# What is expected
Print all of the data below exactly as it appears, leaving out every image.

(Input data Opens)

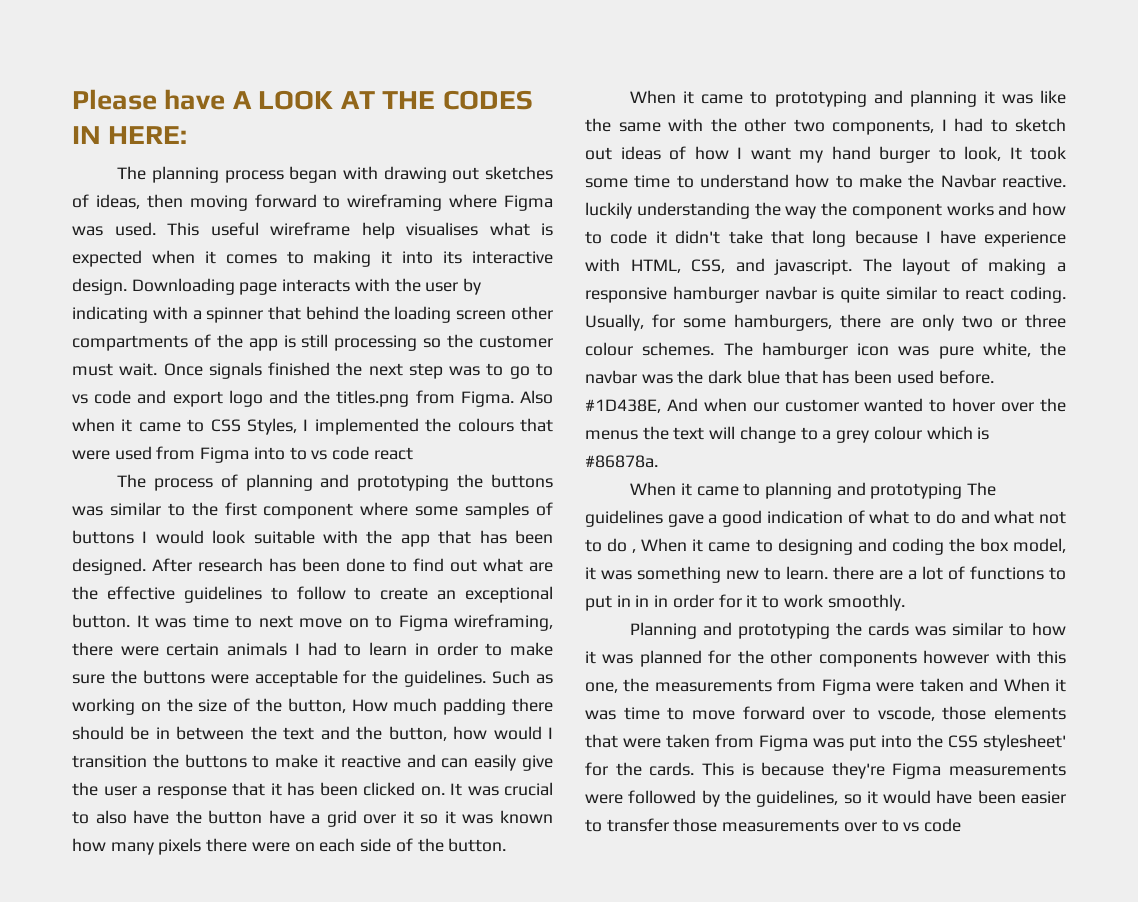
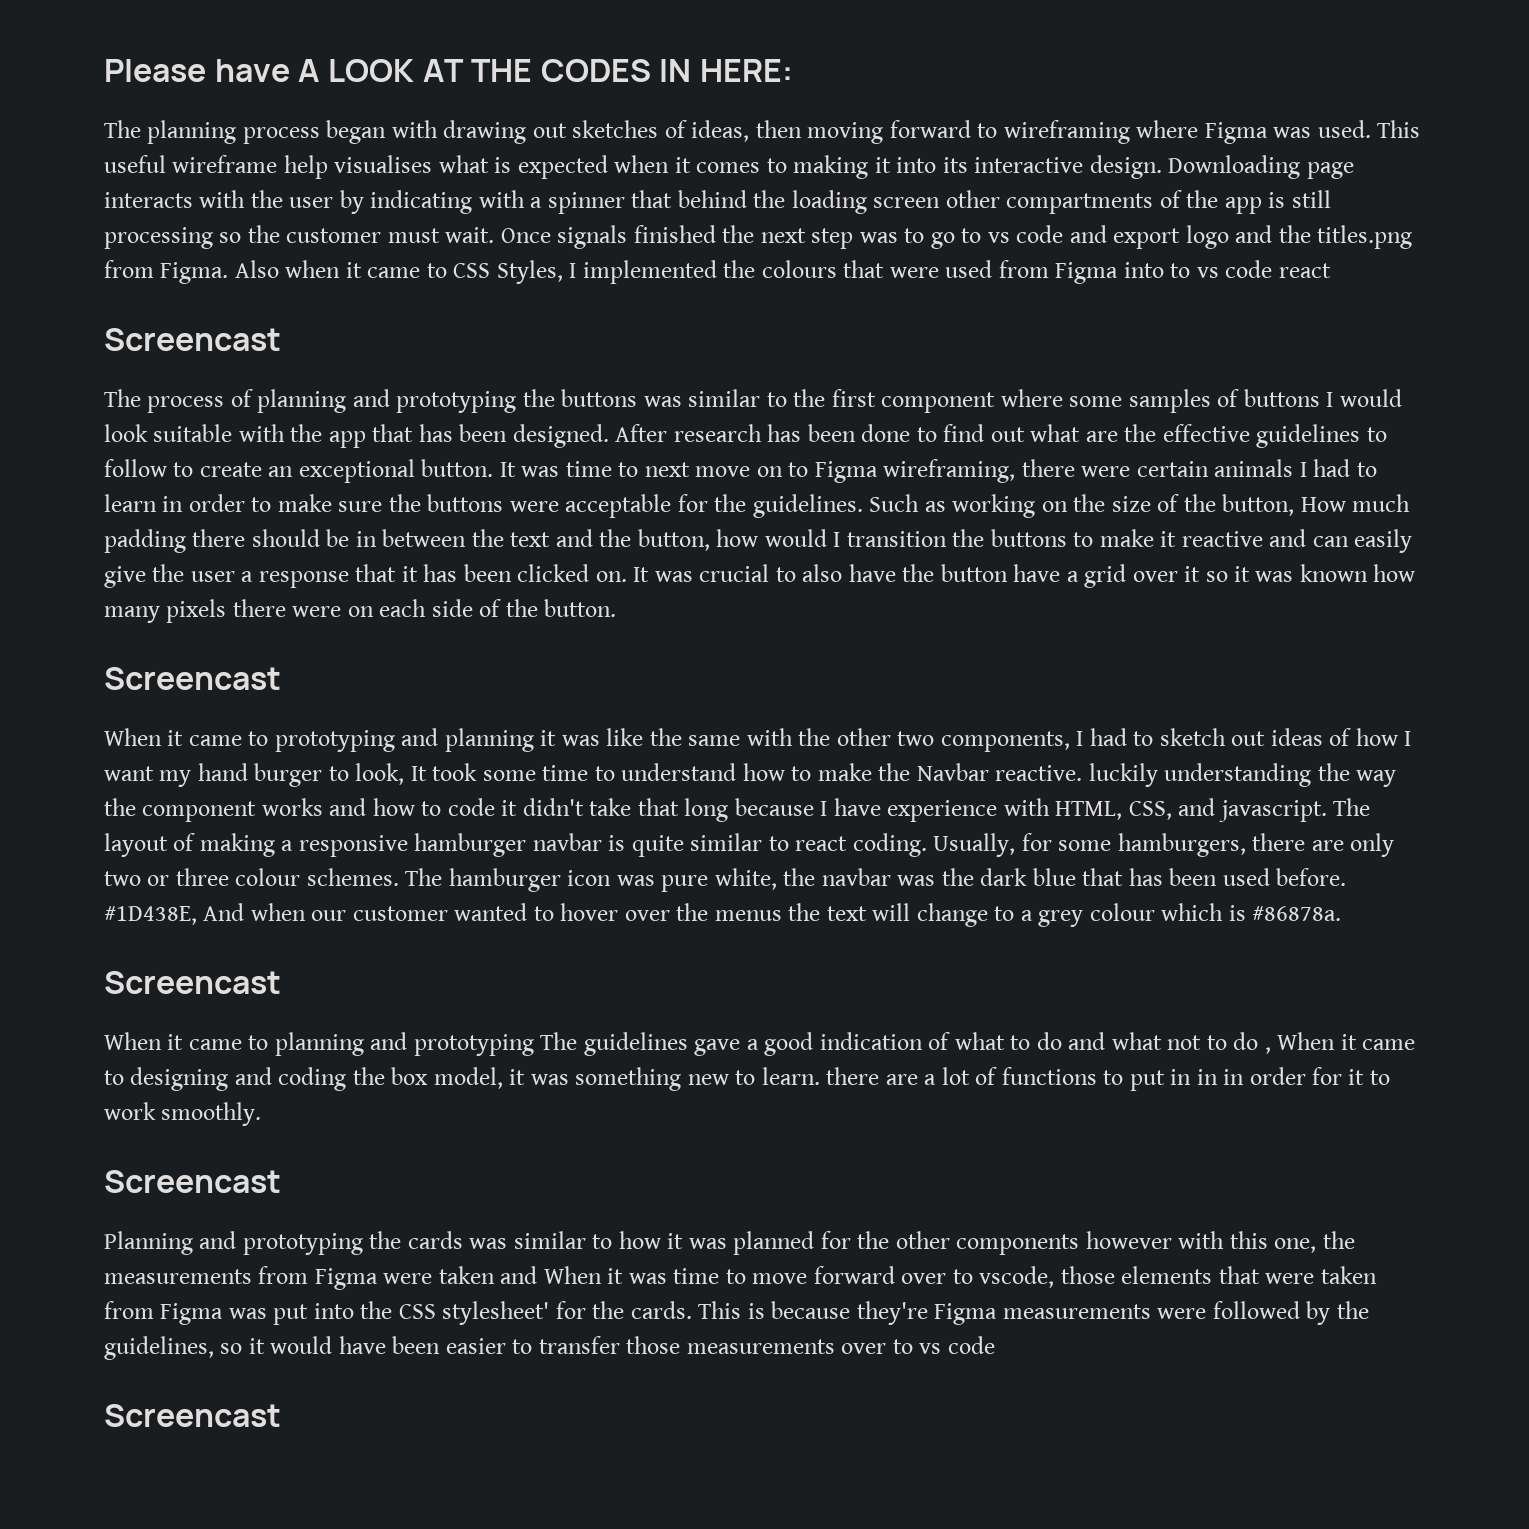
(413, 453) none -> [104,328,281,351] // Screencast
(507, 845) none -> [104,667,281,690] // Screencast
(658, 461) none -> [104,971,281,994] // Screencast
(905, 602) none -> [104,1170,281,1193] // Screencast
(962, 825) none -> [104,1404,281,1427] // Screencast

(Input data Closes)

# Task solution
(413, 453) none -> [104,328,281,351] // Screencast
(507, 845) none -> [104,667,281,690] // Screencast
(658, 461) none -> [104,971,281,994] // Screencast
(905, 602) none -> [104,1170,281,1193] // Screencast
(962, 825) none -> [104,1404,281,1427] // Screencast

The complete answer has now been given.